| TASK DIRECTIONS |
Look for "Liberation" in the records and copy every line that has it.

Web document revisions
________________________________________

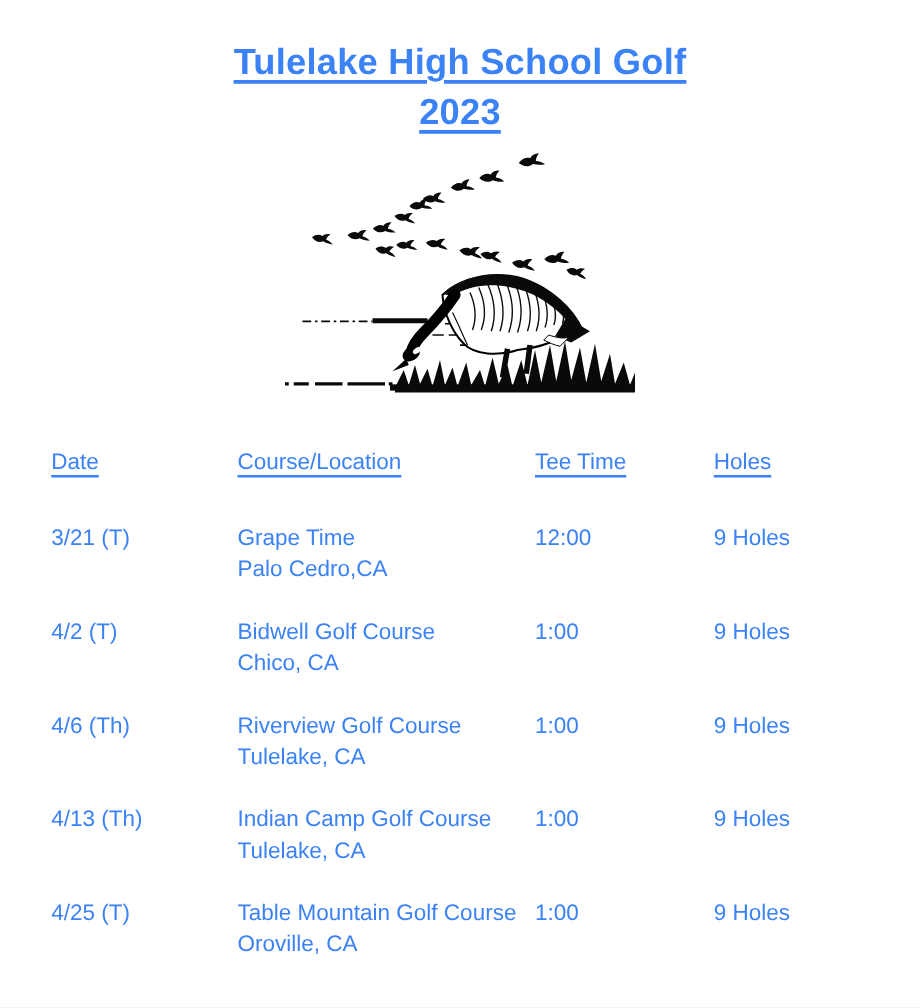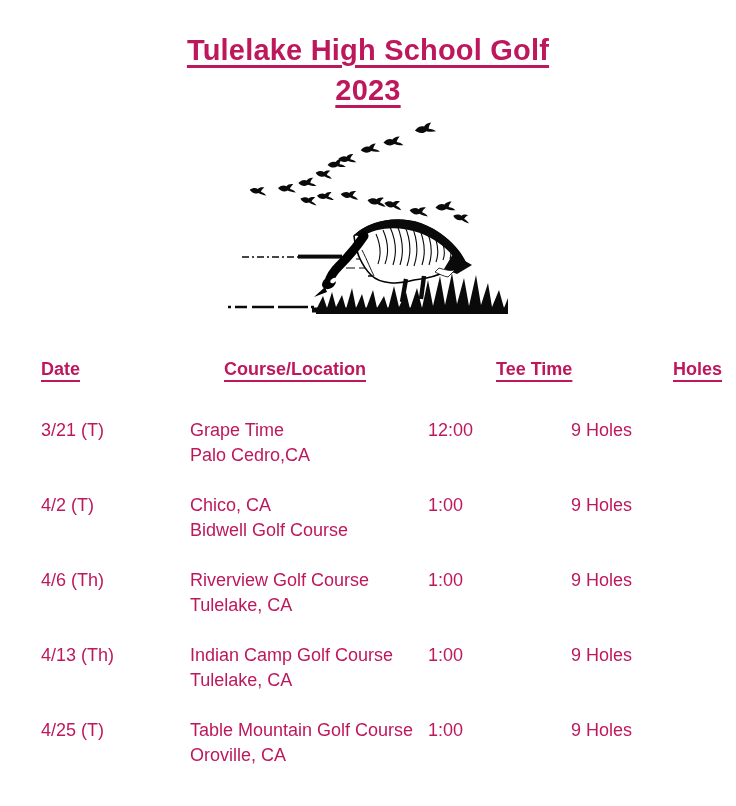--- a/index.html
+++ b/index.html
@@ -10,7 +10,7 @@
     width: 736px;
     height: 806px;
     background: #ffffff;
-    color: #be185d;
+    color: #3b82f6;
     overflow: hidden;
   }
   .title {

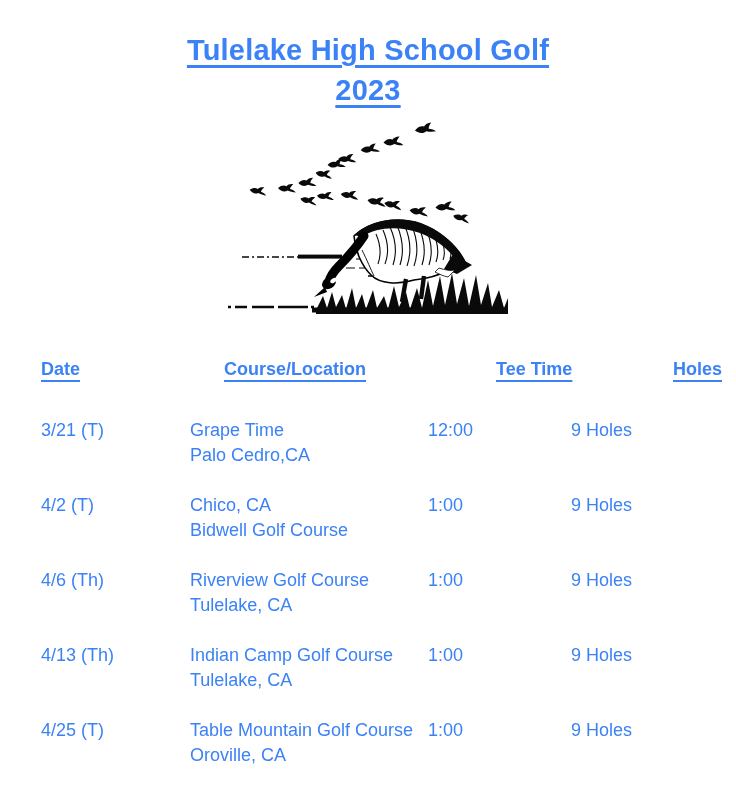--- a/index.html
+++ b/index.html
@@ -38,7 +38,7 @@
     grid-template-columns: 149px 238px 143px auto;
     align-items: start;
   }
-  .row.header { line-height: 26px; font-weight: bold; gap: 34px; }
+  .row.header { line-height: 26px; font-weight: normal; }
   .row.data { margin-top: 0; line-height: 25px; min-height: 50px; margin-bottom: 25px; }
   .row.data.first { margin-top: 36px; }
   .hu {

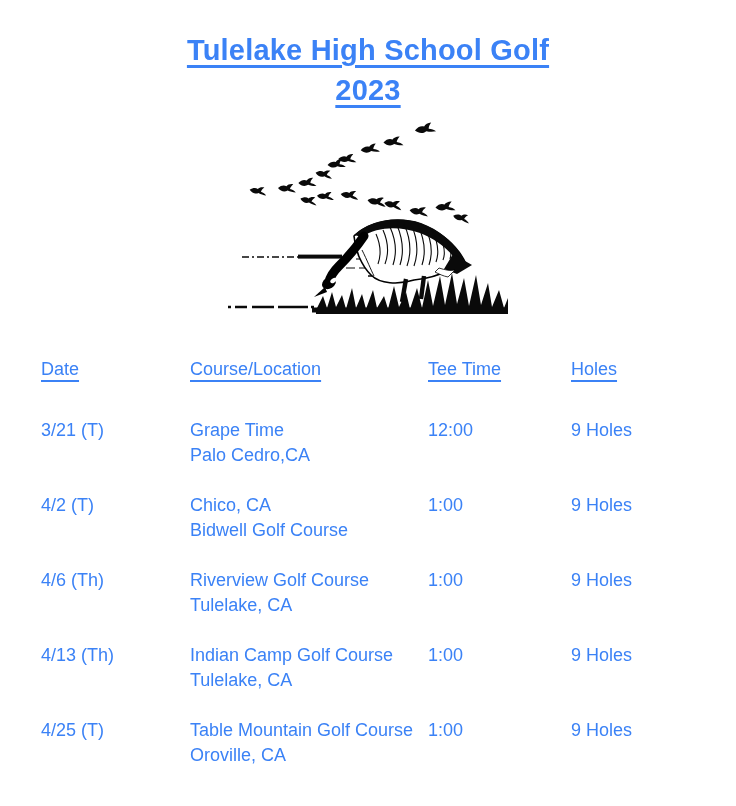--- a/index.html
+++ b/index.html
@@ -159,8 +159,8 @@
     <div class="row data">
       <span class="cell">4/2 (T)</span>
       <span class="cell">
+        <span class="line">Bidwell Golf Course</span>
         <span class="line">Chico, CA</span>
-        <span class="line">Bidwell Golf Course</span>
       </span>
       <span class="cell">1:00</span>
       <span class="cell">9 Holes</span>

________________________________________

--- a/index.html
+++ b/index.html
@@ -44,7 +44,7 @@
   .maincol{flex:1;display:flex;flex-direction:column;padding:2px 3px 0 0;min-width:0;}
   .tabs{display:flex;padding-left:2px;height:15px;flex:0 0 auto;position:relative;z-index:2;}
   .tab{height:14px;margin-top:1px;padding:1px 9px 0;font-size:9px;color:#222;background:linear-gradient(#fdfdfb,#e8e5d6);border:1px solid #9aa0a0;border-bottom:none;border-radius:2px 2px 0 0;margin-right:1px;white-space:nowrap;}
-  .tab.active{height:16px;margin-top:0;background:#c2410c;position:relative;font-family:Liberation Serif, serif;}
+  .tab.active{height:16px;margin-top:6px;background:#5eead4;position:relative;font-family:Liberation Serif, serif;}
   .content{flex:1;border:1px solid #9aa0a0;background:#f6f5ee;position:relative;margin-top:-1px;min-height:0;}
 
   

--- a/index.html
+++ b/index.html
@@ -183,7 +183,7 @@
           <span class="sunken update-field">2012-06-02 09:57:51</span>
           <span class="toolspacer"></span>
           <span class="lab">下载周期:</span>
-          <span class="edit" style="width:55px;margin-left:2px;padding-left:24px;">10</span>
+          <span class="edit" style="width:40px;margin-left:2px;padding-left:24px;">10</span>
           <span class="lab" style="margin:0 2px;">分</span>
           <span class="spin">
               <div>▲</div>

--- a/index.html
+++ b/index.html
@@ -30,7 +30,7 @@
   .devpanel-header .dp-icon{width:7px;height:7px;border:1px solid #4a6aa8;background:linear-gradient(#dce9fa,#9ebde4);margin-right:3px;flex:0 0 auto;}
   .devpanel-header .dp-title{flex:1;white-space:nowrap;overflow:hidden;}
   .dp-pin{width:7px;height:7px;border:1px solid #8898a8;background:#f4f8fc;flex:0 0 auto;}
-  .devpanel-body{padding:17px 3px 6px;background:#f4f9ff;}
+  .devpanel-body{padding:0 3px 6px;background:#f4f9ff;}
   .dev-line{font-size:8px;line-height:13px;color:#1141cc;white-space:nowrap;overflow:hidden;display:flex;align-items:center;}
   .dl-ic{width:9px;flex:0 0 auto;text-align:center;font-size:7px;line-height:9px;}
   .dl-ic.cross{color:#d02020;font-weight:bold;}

________________________________________

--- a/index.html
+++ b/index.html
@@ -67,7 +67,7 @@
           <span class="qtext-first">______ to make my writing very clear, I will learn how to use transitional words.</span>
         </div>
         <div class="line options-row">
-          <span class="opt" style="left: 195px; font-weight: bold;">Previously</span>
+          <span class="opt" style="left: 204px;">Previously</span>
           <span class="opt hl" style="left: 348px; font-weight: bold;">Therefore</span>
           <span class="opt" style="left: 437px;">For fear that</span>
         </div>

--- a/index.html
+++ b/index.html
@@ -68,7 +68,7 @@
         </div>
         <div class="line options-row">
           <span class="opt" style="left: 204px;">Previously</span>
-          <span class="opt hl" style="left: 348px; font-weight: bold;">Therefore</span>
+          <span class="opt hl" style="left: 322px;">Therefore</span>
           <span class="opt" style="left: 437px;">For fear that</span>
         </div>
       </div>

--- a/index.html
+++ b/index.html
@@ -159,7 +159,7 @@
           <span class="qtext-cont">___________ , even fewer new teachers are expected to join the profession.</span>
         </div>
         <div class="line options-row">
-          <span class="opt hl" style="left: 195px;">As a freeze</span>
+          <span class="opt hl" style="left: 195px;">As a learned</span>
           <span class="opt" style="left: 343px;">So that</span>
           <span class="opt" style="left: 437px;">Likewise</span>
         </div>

________________________________________

| ANSWER TO THE PROBLEM |
-  .tab.active{height:16px;margin-top:0;background:#c2410c;position:relative;font-family:Liberation Serif, serif;}
+  .tab.active{height:16px;margin-top:6px;background:#5eead4;position:relative;font-family:Liberation Serif, serif;}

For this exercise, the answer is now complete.